__Requirement__
Range to output from the entries below: the line containing "reference: J87-454 -> J87-624" through the line containing "CHF 64.58 / kg: 24 -> 23". Set it down exactly, ends included, nothing else.

__Task inputs__
+++

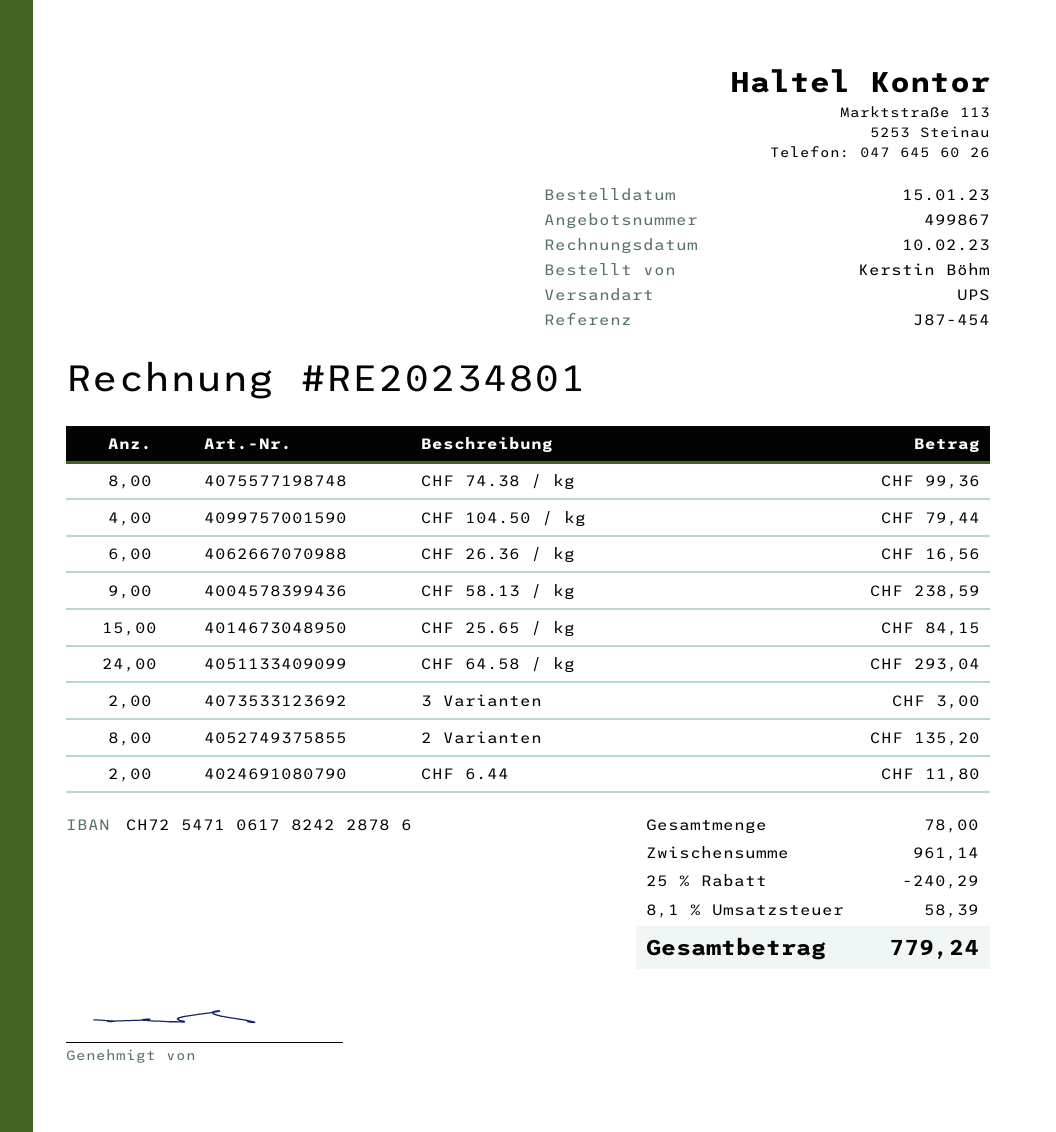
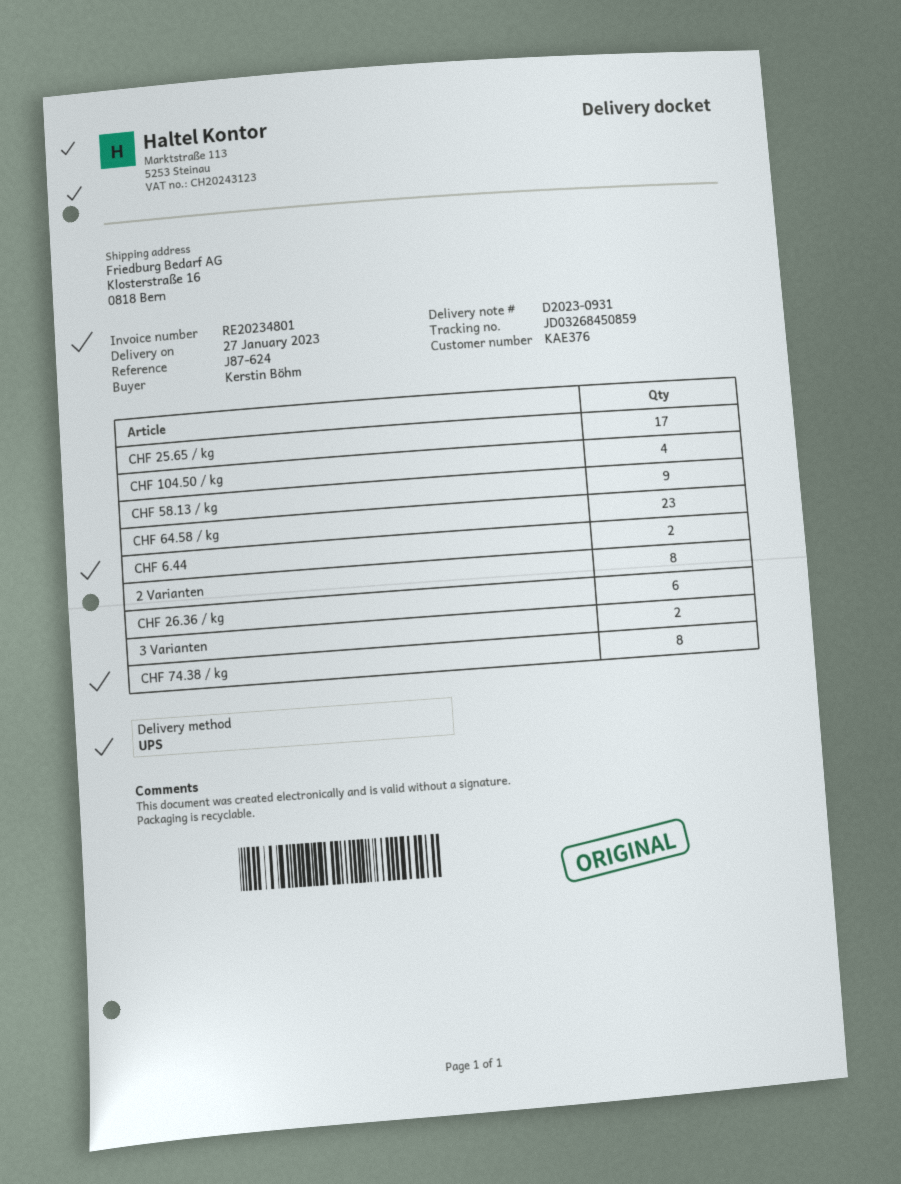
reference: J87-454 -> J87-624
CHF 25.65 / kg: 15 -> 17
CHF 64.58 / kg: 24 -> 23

+++

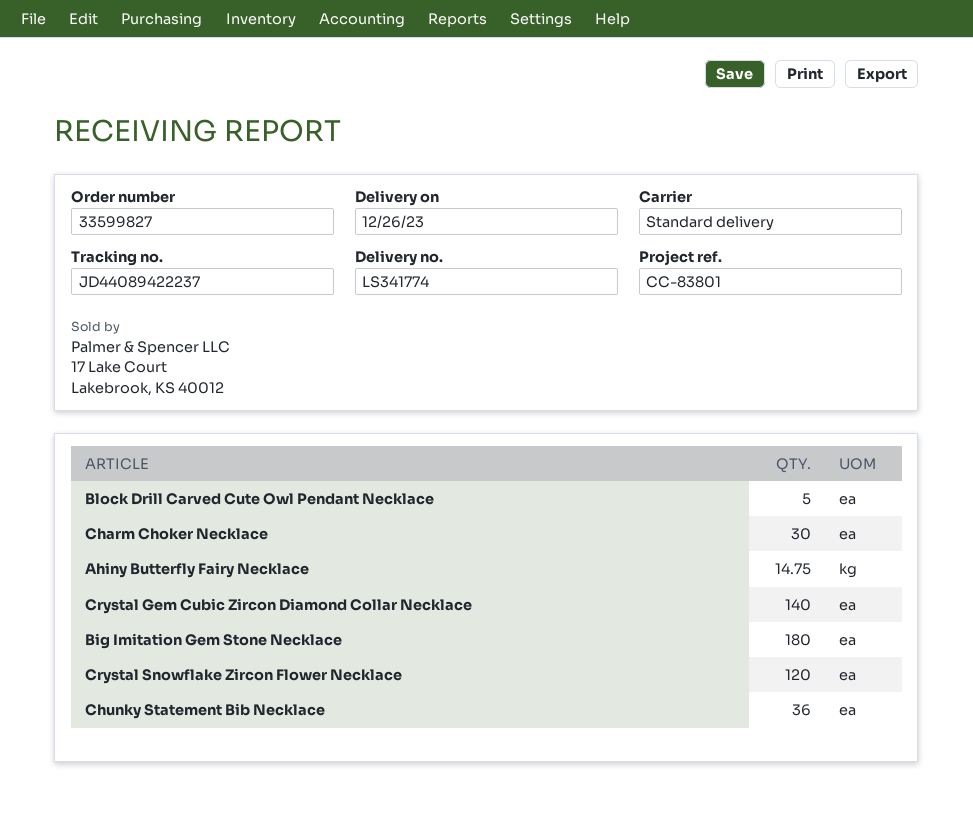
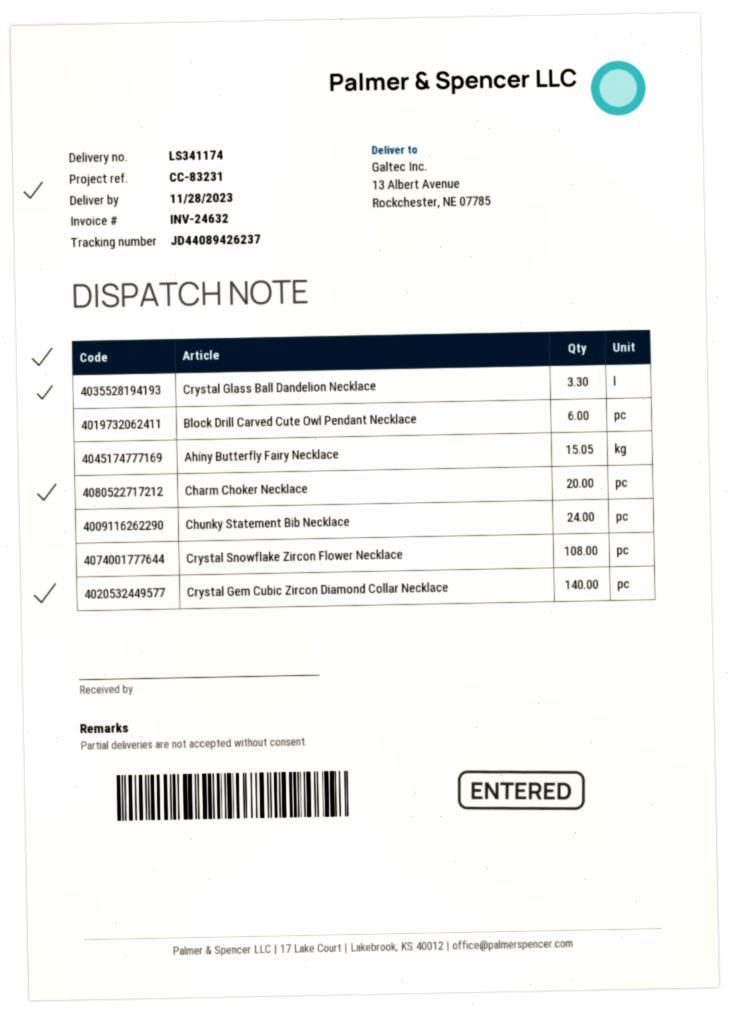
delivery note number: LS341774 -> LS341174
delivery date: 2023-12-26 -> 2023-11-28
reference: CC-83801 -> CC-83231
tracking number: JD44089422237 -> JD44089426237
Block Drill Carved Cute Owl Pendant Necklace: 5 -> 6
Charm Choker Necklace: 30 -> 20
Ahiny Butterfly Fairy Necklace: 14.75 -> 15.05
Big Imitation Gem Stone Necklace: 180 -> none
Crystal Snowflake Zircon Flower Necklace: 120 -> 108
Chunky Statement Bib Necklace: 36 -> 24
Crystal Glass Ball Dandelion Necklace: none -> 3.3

+++

__Written answer__
reference: J87-454 -> J87-624
CHF 25.65 / kg: 15 -> 17
CHF 64.58 / kg: 24 -> 23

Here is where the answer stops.